What are personal financial management apps (PFMs)?
PFMs are mobile-friendly applications that customers can easily access from their smartphones. Through PFM Open Banking capabilities, your clients can even connect multiple accounts to gain a unified and embedded view of their finances, all from one app on their phone or desktop.

Why should retail banks invest in PFMs?
PFMs enable retail banks to offer highly personalized digital experiences that drive user engagement and long-term loyalty. By aggregating customer data from across financial institutions, banks can cross-sell and up-sell more effectively, reduce churn, and differentiate themselves in a competitive market.

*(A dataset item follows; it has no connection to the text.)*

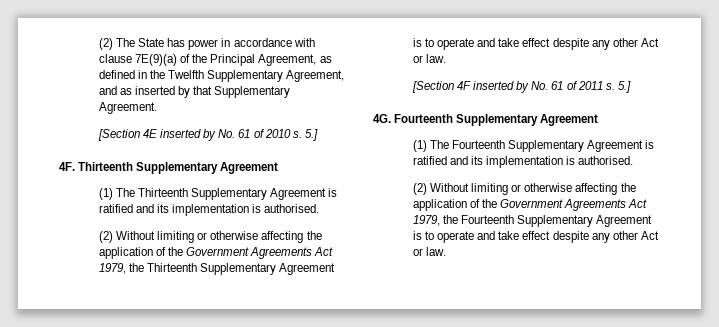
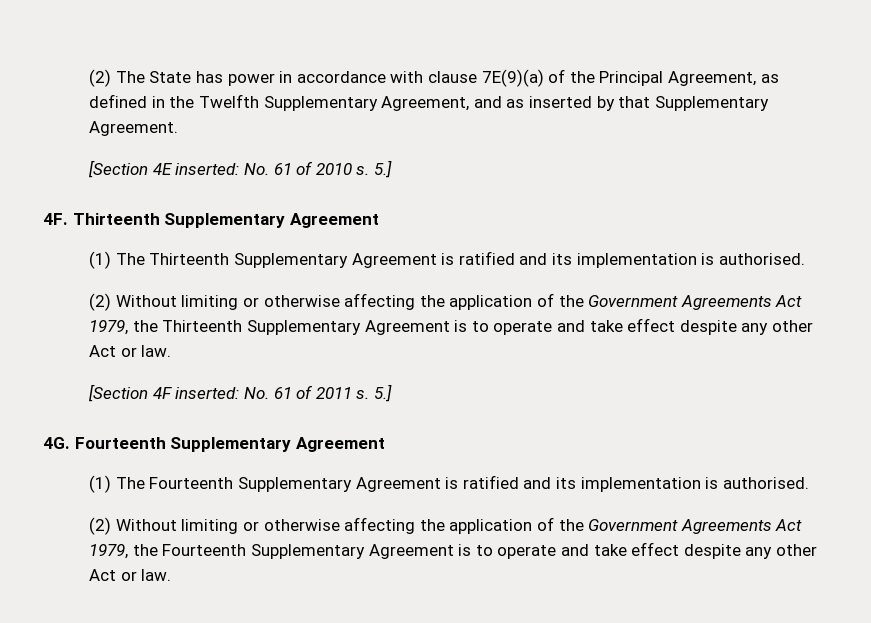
- [Section 4E inserted by No. 61 of 2010 s.
+ [Section 4E inserted: No. 61 of 2010 s.
- [Section 4F inserted by No. 61 of 2011 s.
+ [Section 4F inserted: No. 61 of 2011 s.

How does Powens help banks that want to develop PFMs?
Powens supports retail banks through Finance Co-Pilot, a modular product designed to accelerate PFM development. It delivers core features like account aggregation, transaction categorization, budget alerts, and real-time analytics – allowing banks to launch robust PFMs faster, while focusing on their own customer-facing innovations.

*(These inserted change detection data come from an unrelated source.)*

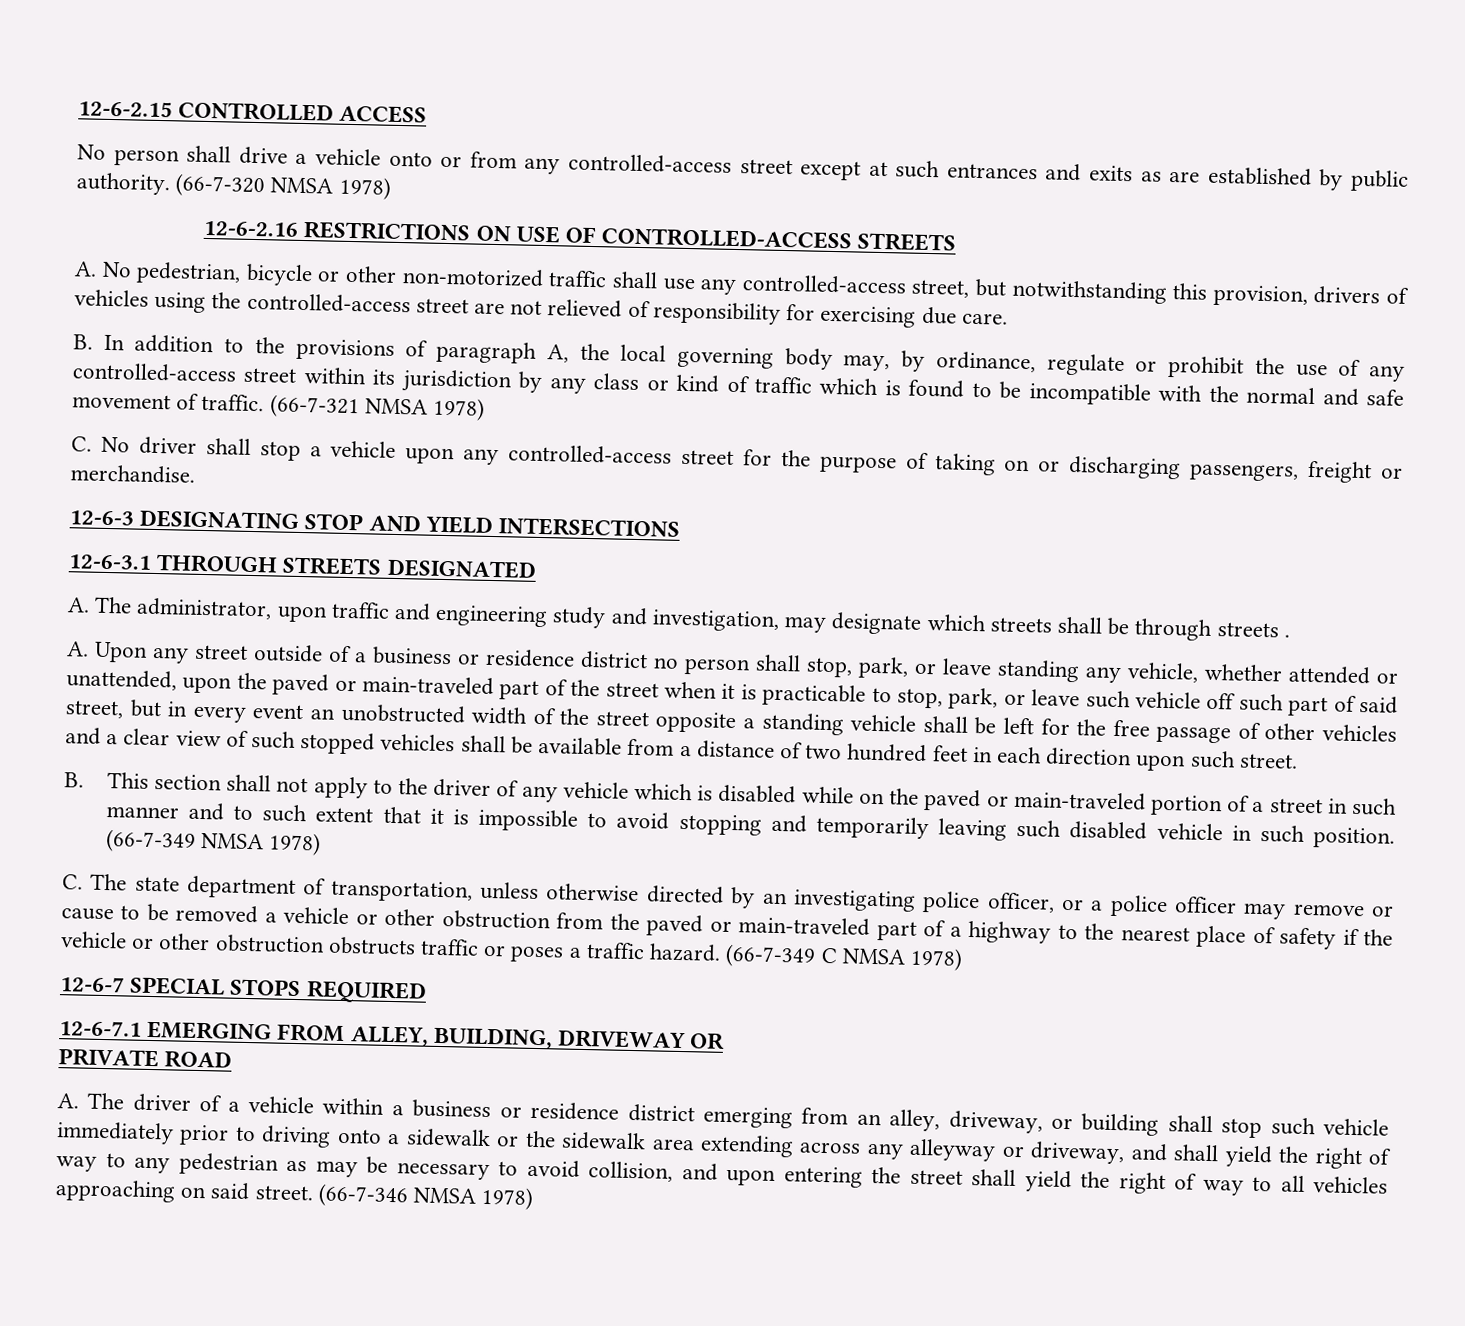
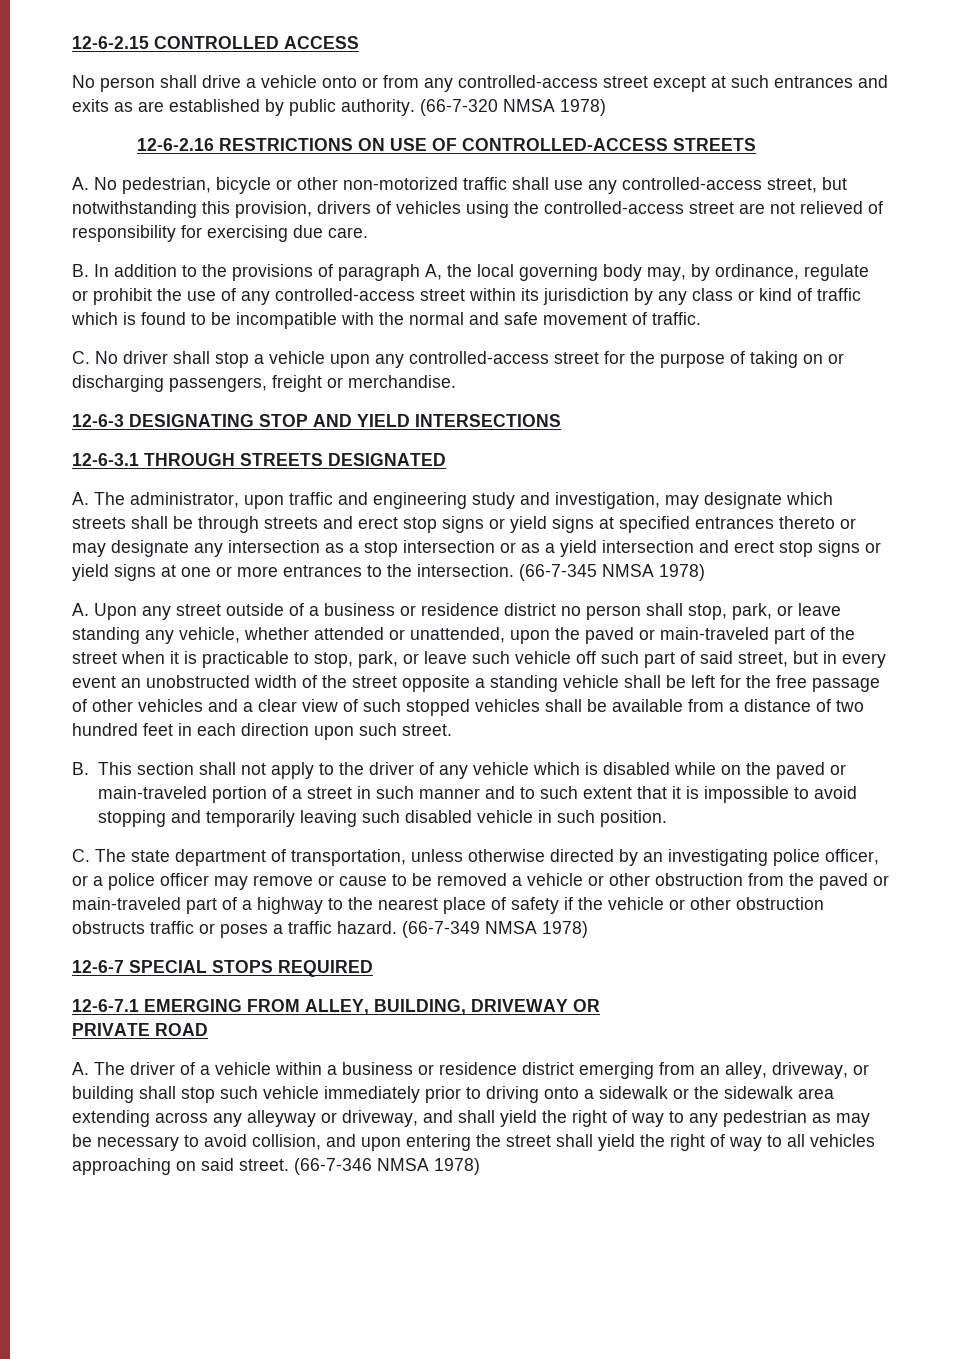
- (66-7-321 NMSA 1978)
- A. The administrator, upon traffic and engineering study and investigation, may designate which streets shall be through streets .
+ A. The administrator, upon traffic and engineering study and investigation, may designate which streets shall be through streets and erect stop signs or yield signs at specified entrances thereto or may designate any intersection as a stop intersection or as a yield intersection and erect stop signs or yield signs at one or more entrances to the intersection. (66-7-345 NMSA 1978)
- (66-7-349 NMSA 1978)
- (66-7-349 C NMSA 1978)
+ (66-7-349 NMSA 1978)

Why is Powens a great account aggregation provider for PFMs?
Powens offers secure and PSD2-compliant access to over 1,800 European financial institutions. Its aggregation engine powers advanced categorization, enriched insights, and seamless UX integration, making it ideal for PFMs that demand scale, precision, and flexibility.

What is Finance Co-Pilot by Powens?
Finance Co-Pilot is Powens’ solution for launching embedded personal finance tools. It combines account aggregation, budgeting, expense tracking, and user alerts in one powerful toolkit, specifically tailored to banks and fintechs looking to build PFMs.

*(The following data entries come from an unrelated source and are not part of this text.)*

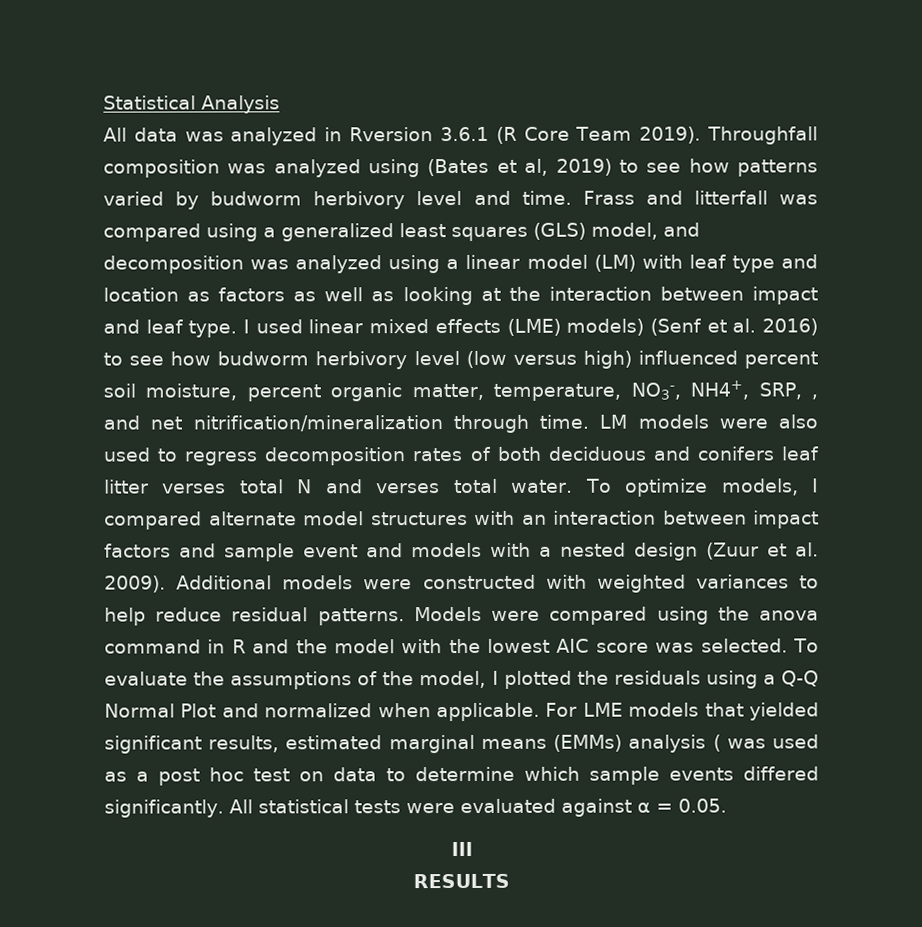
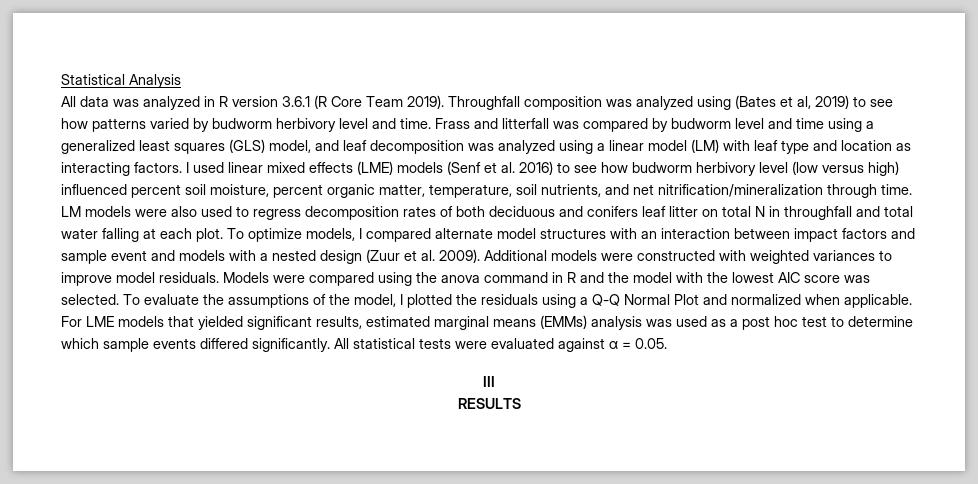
- All data was analyzed in Rversion 3.6.1 (R Core Team 2019).
+ All data was analyzed in R version 3.6.1 (R Core Team 2019).
- Frass and litterfall was compared using a generalized least squares (GLS) model, and decomposition was analyzed using a linear model (LM) with leaf type and location as factors as well as looking at the interaction between impact and leaf type.
+ Frass and litterfall was compared by budworm level and time using a generalized least squares (GLS) model, and leaf decomposition was analyzed using a linear model (LM) with leaf type and location as interacting factors.
- I used linear mixed effects (LME) models) (Senf et al. 2016) to see how budworm herbivory level (low versus high) influenced percent soil moisture, percent organic matter, temperature, NO3-, NH4+, SRP, , and net nitrification/mineralization through time.
+ I used linear mixed effects (LME) models (Senf et al. 2016) to see how budworm herbivory level (low versus high) influenced percent soil moisture, percent organic matter, temperature, soil nutrients, and net nitrification/mineralization through time.
- LM models were also used to regress decomposition rates of both deciduous and conifers leaf litter verses total N and verses total water.
+ LM models were also used to regress decomposition rates of both deciduous and conifers leaf litter on total N in throughfall and total water falling at each plot.
- Additional models were constructed with weighted variances to help reduce residual patterns.
+ Additional models were constructed with weighted variances to improve model residuals.
- For LME models that yielded significant results, estimated marginal means (EMMs) analysis ( was used as a post hoc test on data to determine which sample events differed significantly.
+ For LME models that yielded significant results, estimated marginal means (EMMs) analysis was used as a post hoc test to determine which sample events differed significantly.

How long does it take to see results from a PFM project?
Based on industry experience, successful PFM initiatives typically take 2–3 years to deliver measurable results. Early KPIs often focus on engagement, with business impact (e.g., cross-sell uplift or retention) visible after broader adoption. Powens helps reduce time-to-value with pre-built modules and proven UX features.

What regions is Powens Finance Co-Pilot available in?
Powens operates across Europe, with connections to over 1,800 banks and financial institutions. Some features are subject to local specificities. Finance Co-Pilot is fully localized and PSD2-compliant, making it ideal for banks in the EU seeking fast deployment across multiple markets.

What should be the main feature of a personal finance app?
Your app’s key feature should directly align with your core business goal – whether that’s helping users manage budgets, identify savings opportunities, or access lending products. For example, a lending-focused PFM might prioritize affordability checks and loan eligibility scoring.

How can a bank reduce risks when launching a PFM?
De-risking starts with solving a real customer pain point and offering superior UX. Banks should also ensure regulatory compliance (GDPR, PSD2, PSD3), test extensively before full rollout, and manage internal sponsor expectations with clear KPIs and timelines.

Can PFMs be used to drive revenue?
Yes. PFMs enable banks to gather deeper financial insights, which can be used to improve cross-selling, promote lending products, or introduce premium features. By improving customer engagement, PFMs become powerful revenue accelerators – not just cost centers.